A key finding from our studies is that the amounts of H2AX and core histones are reduced in chronically-irradiated cells. Histone loss in yeast cells treated with zeocin or acute high dose radiation was reported by Hauer et al.57. They demonstrated this to be due to proteolytic degradation of the histone proteins; which is also the route by which histone levels were reportedly reduced in Jun-deficient mouse fibroblasts that were exposed to high levels of reactive oxygen species74. Our findings suggest that chronically-irradiated cells employ a different means to the same end: namely by reducing histone gene mRNA levels. There are various factors that could explain this apparent difference in regulatory mechanism between the various studies, ranging from species used, genetic modification, the nature of DNA damaging agent and/or dosing schedule; none of which can be singled out without empirical testing. A feature deserving more attention in future studies will be to establish precisely how histone gene transcripts become reduced in response to chronic radiation, for example via decreased transcription, reduced transcript stability, or both. Since most histone gene expression is usually up-regulated during S-phase75,76, it is likely that a contributing factor to histone transcript reductions we observe upon chronic irradiation could reflect chronically irradiated cells having lower S-phase indices because they have arrested cell cycle or entered senescence. However, the promoter of H2AX is not cell cycle-responsive76 and yet Fig. 5 shows its transcript levels declined in concert with other histones in response to chronic radiation. We also demonstrate the consistent loss of H2AX protein, which does not fluctuate with cell cycle but has been shown to be stabilised by DNA-damage77. Identifying how the multiple histone transcript levels are co-ordinately regulated in such settings could potentially uncover a master regulator(s) that actively suppresses histone gene expression in senescent cells.

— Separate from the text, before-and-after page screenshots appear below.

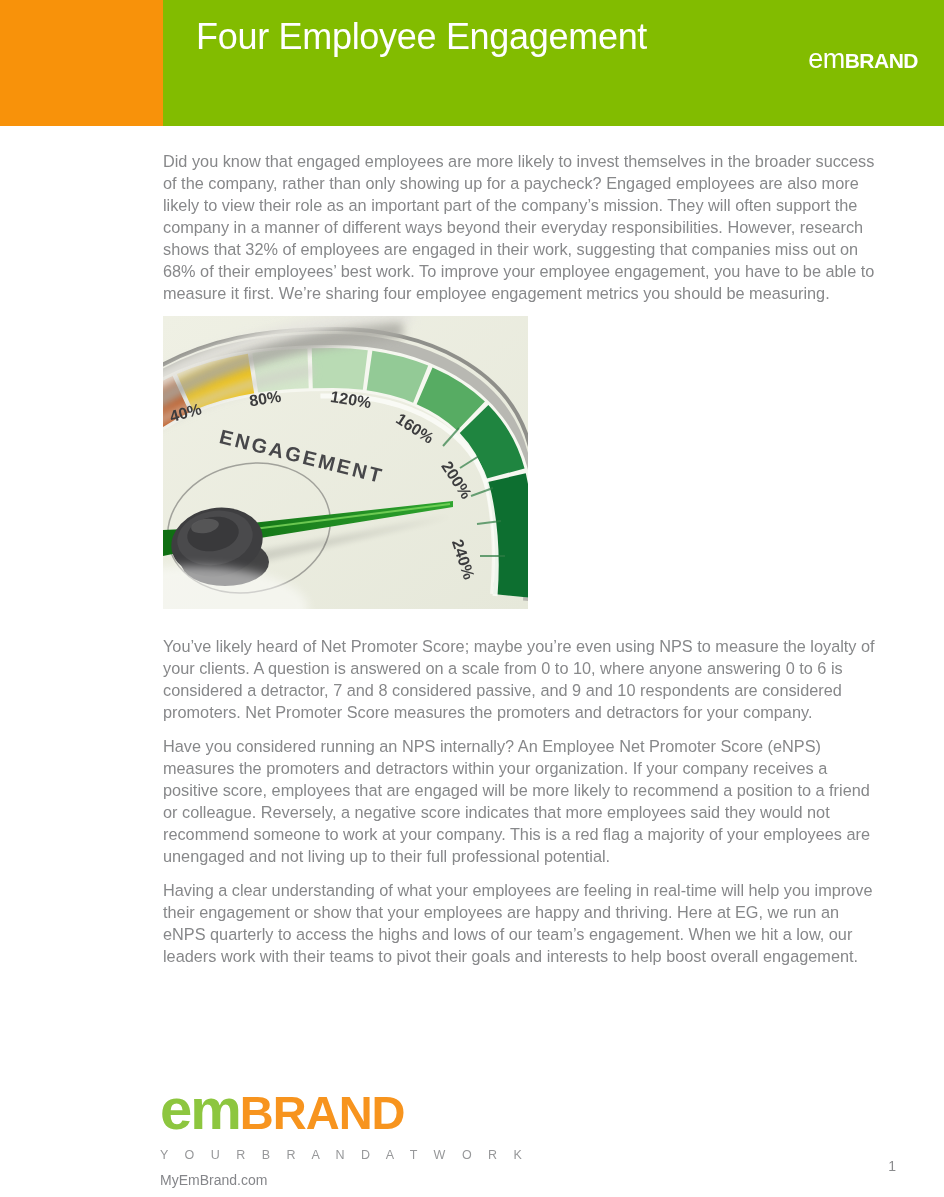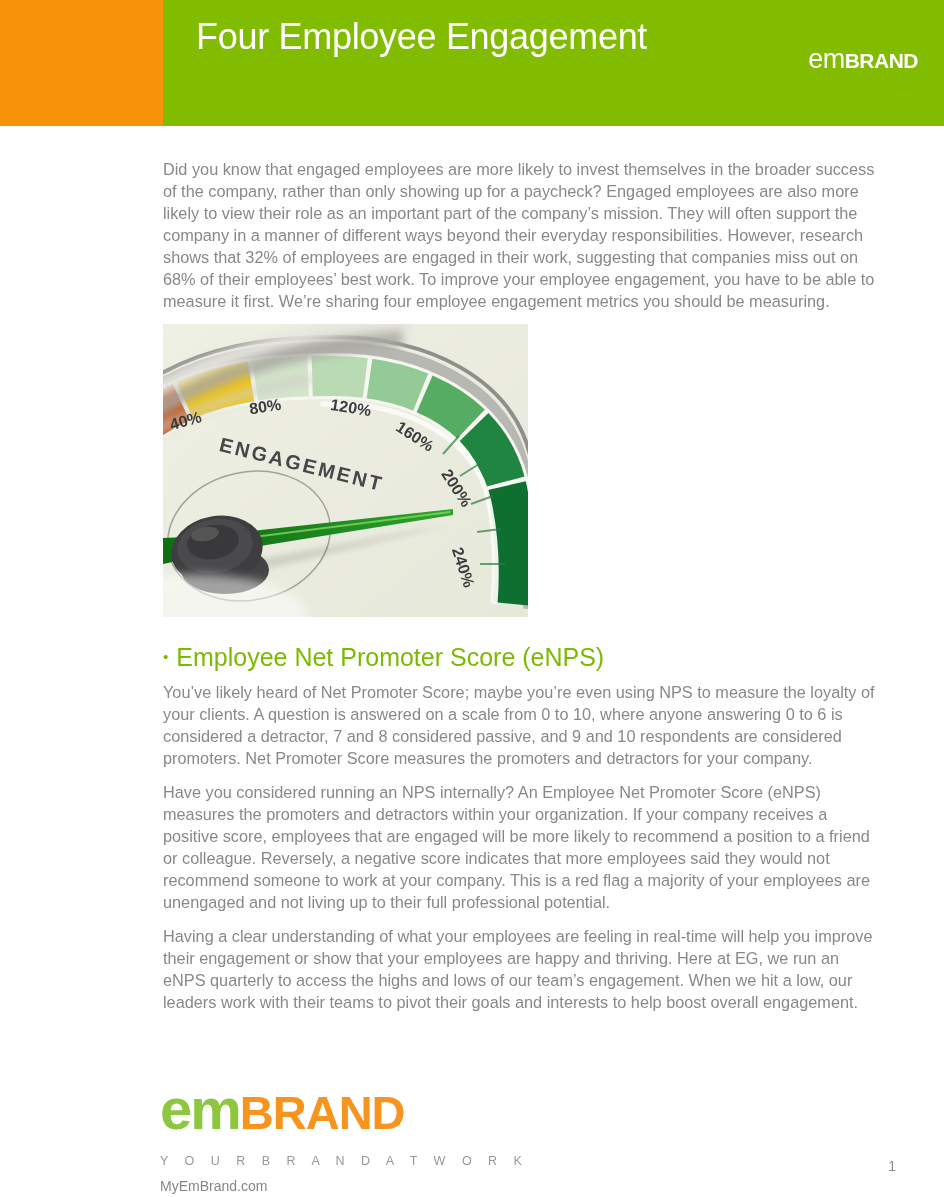"Did you know that engaged" .content { padding: 32px 58px 0 163px -> 24px 58px 0 163px }
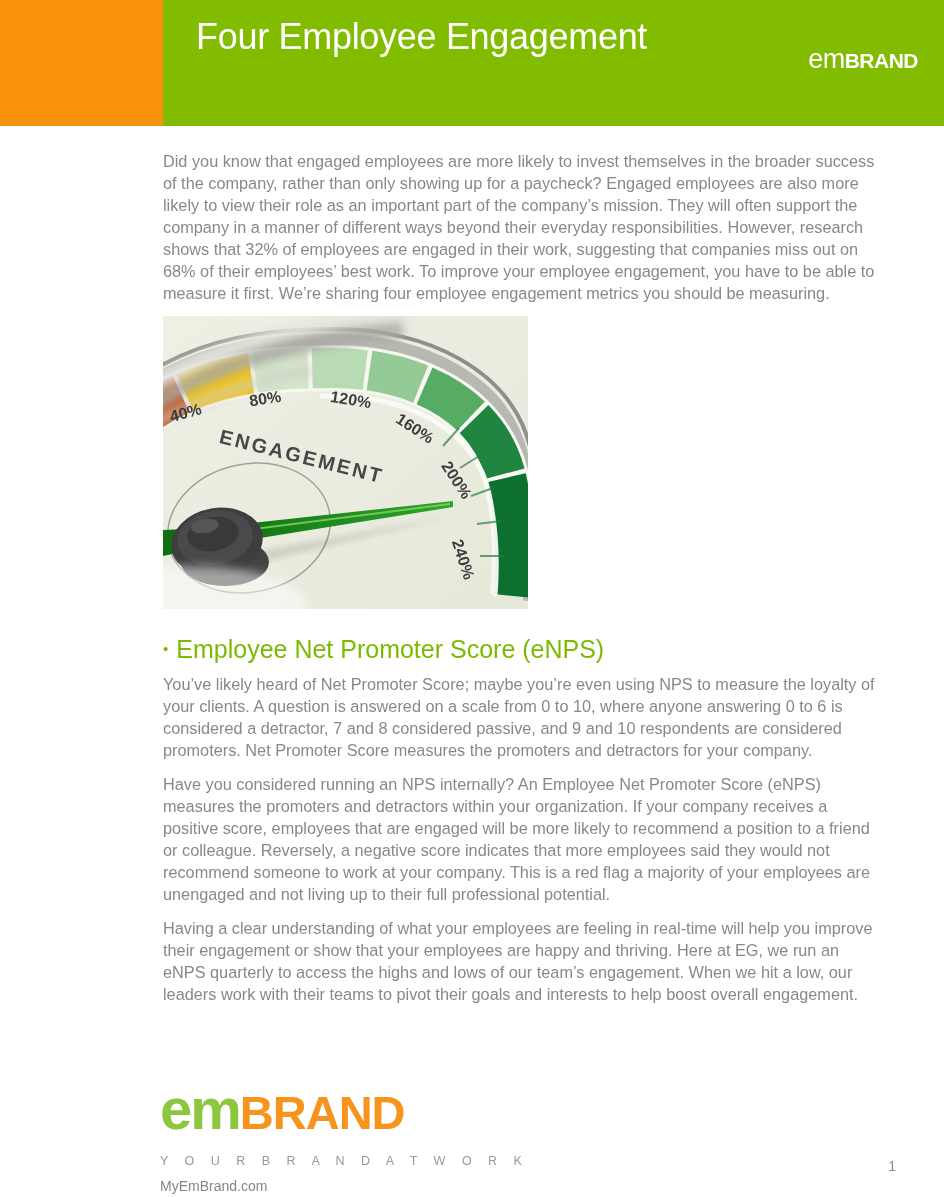"• Employee Net Promoter Score" h2.section-heading { html: <h2> <span>•</span><span>Employee Net Promoter Score (eNPS)</span> </h2> -> none }
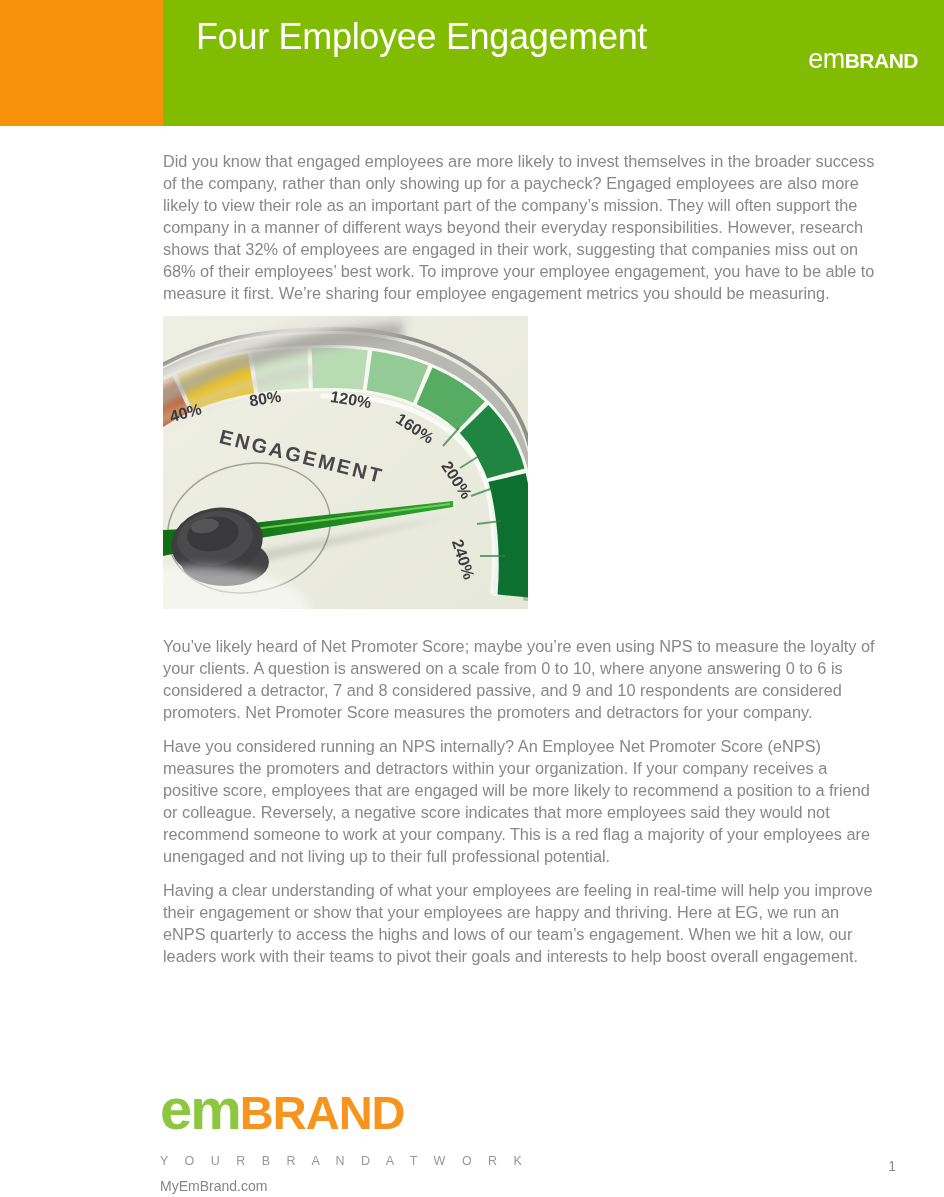"Y O U R B" .tagline { margin-top: 18px -> 12px }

Independent of the mechanism, reduction of histone levels has a clear predicted outcome – increased relaxation of chromatin and a concomitant general increase in transcription, both of which we indeed detected in chronically-irradiated cell populations (Fig. 6). It is now established that senescent cells are not benign and, in many circumstances, are actively destructive78,79. This is in part connected to them producing and secreting proteins, especially pro-inflammatory ones that can cause the dysfunction of surrounding cells and tissues, plus those further away if secreted into the bloodstream62. We have indeed detected chronic radiation-induced increased transcripts for some SASPs as listed in Table 4, although we have also noted a reduction of IL-6 transcripts. This is, however, consistent because IL-6 is not part of the Skin Ageing-Associated Secreted Proteins (SAASP)80 which, as the name suggests, are proteins secreted by ageing human dermal fibroblasts, the very cells used here. In summary, our results reveal histone reductions associated with cellular senescence as an effect of continuous exposure to low doses of ionising radiation that may have wider implications for ageing and the incidence of specific pathologies.